Using only the records, tally the lines with "radius" in them and state that total by itself.

_ _ _ _ _

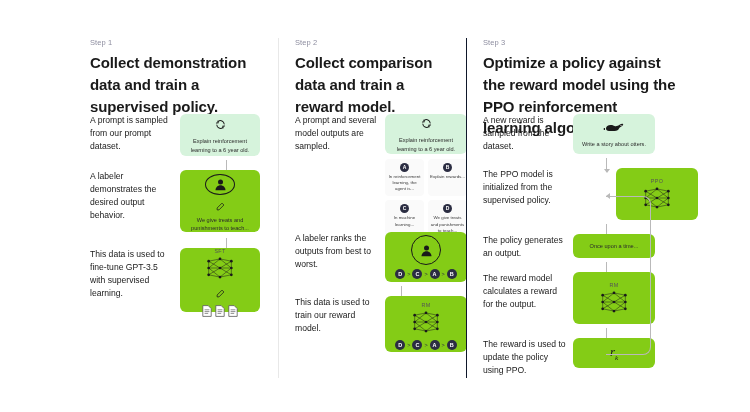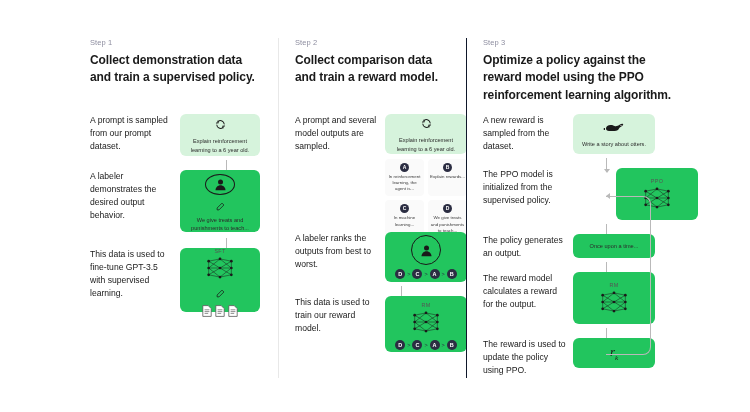--- a/index.html
+++ b/index.html
@@ -19,7 +19,7 @@
   .col.c3{width:224px;padding-left:16px;border-left:1px solid #0f172a;}
 
   .step-label{font-size:7.5px;color:#8e8ea0;letter-spacing:.1px;margin:0 0 5px 0;}
-  .step-title{font-size:12px;font-weight:bold;line-height:1.45;margin:0;color:#1a1a1a;letter-spacing:-.1px;}
+  .step-title{font-size:15px;font-weight:bold;line-height:1.45;margin:0;color:#1a1a1a;letter-spacing:-.1px;}
 
   .rowblock{position:absolute;display:flex;align-items:flex-start;}
   .caption{font-size:8.6px;line-height:1.52;color:#1a1a1a;width:84px;}

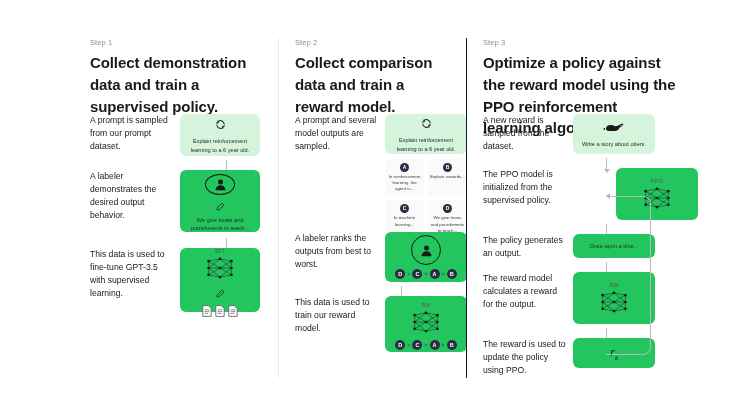--- a/index.html
+++ b/index.html
@@ -26,7 +26,7 @@
 
   
   .card{
-    background:#22c55e;border-radius:6px;
+    background:#84cc16;border-radius:6px;
     display:flex;flex-direction:column;align-items:center;justify-content:center;
     box-sizing:border-box;
   }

_ _ _ _ _

EXERCISE ANSWER: 2